Artificial deadlines, however, lack this existential bite. When a team leader says, "Let's try to have this done by Friday," simply to keep the team moving, the brain subconsciously registers the absence of true stakes. The result is often Parkinson's Law in action: work expands to fill the time allotted for its completion. Because the artificial deadline carries no tangible penalty, it fails to generate the necessary neurochemical urgency. Workers succumb to perfectionism, scope creep, and procrastination, knowing that missing the Friday target simply means moving the target to next Tuesday.

The masterstroke in project management is learning how to synthesize the psychological weight of a real deadline within the structure of an artificial one. This is achieved through the creation of "Micro-Consequences." By tying artificial milestones to public accountability, peer review sessions, or staggered payment releases, you artificially manufacture real stakes. When a Friday deadline means presenting your unfinished work to the entire department, the social pressure transforms the artificial date into a visceral reality, hijacking the brain's urgency response and driving profound productivity.

Commanding the Chaos: Managing Multiple Overlapping Client Deadlines

The true crucible of a professional service provider is not managing a single, complex project, but orchestrating a symphony of overlapping, competing, and dynamically shifting deadlines across multiple clients. When you have three major launches in the same week, a sudden critical bug from a legacy client, and a hot new lead demanding an immediate proposal, standard time management techniques instantly disintegrate. Surviving this multi-vector assault requires industrial-grade prioritization frameworks and ruthless operational discipline.
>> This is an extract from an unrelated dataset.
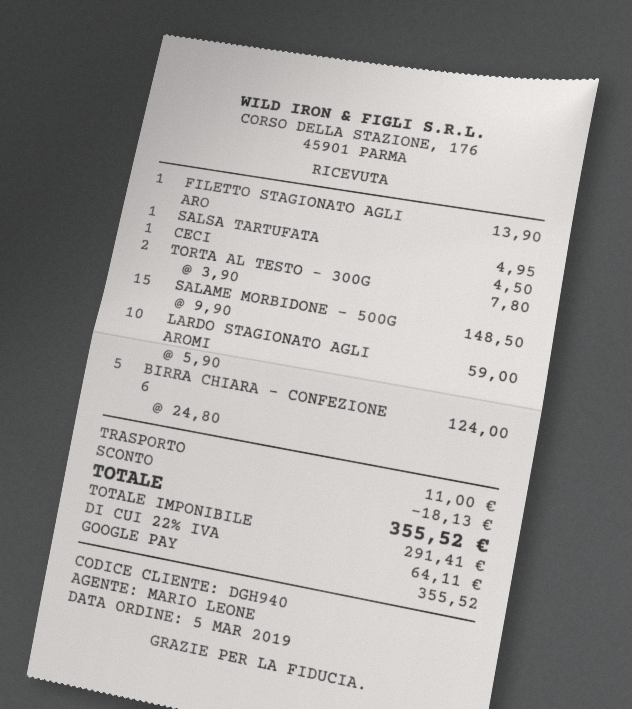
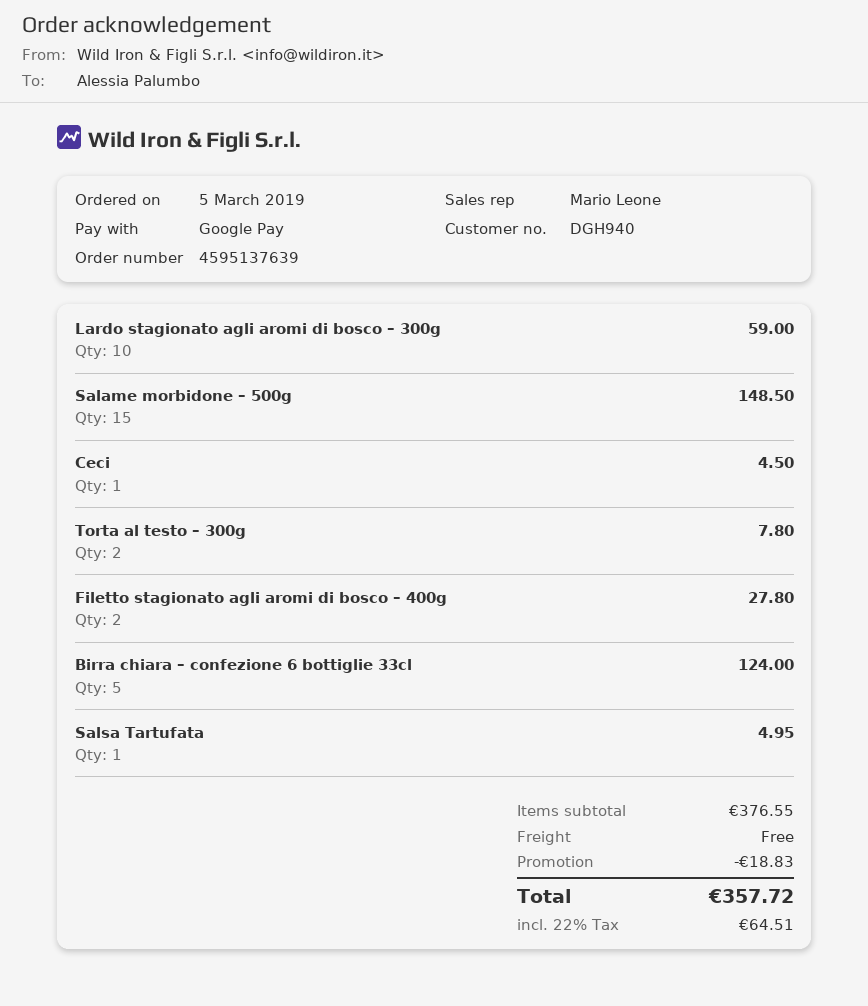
FILETTO STAGIONATO AGLI ARO: 1 for 13.90 -> 2 for 27.80
discount: 18.13 -> 18.83
shipping: 11.00 -> 0.00
tax: 22% = 64.11 -> 22% = 64.51
total: 355.52 -> 357.72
The foundational strategy for overlapping deadlines is the implementation of a Unified Priority Matrix. Most professionals make the fatal error of managing each client in a silo. They have a to-do list for Client A, a separate board for Client B, and a frantic Slack channel for Client C. This fragmentation destroys situational awareness. You must centralize all tasks from all clients into a single, aggressively sorted master queue.

Within this unified queue, prioritization cannot be based simply on "who is yelling the loudest." You must deploy an objective triage algorithm. A highly effective model is the Weighted Urgency-Impact Score. Assign every task a value from 1-10 for its proximity to a hard deadline (Urgency) and a value from 1-10 for its financial or strategic value to your business (Impact). Multiply the two numbers. The task with the highest score is your absolute focal point. A screaming client asking for a minor font change (Urgency 9, Impact 1 = Score 9) is mathematically subordinated to a quiet client waiting on a massive phase-two contract approval (Urgency 5, Impact 10 = Score 50).

Furthermore, managing overlapping deadlines necessitates the mastery of "Context Switching Mitigation." Every time you shift your attention from Client A's codebase to Client B's marketing copy, you incur a massive cognitive penalty. Research indicates it takes up to 23 minutes to fully regain deep focus after an interruption. To survive overlapping deadlines, you must implement "Time Blocking by Client." Dedicate entire half-days or full days to a single client's ecosystem. If Monday morning is dedicated to Client A, all communications, tasks, and thoughts regarding Client B are quarantined until their designated block.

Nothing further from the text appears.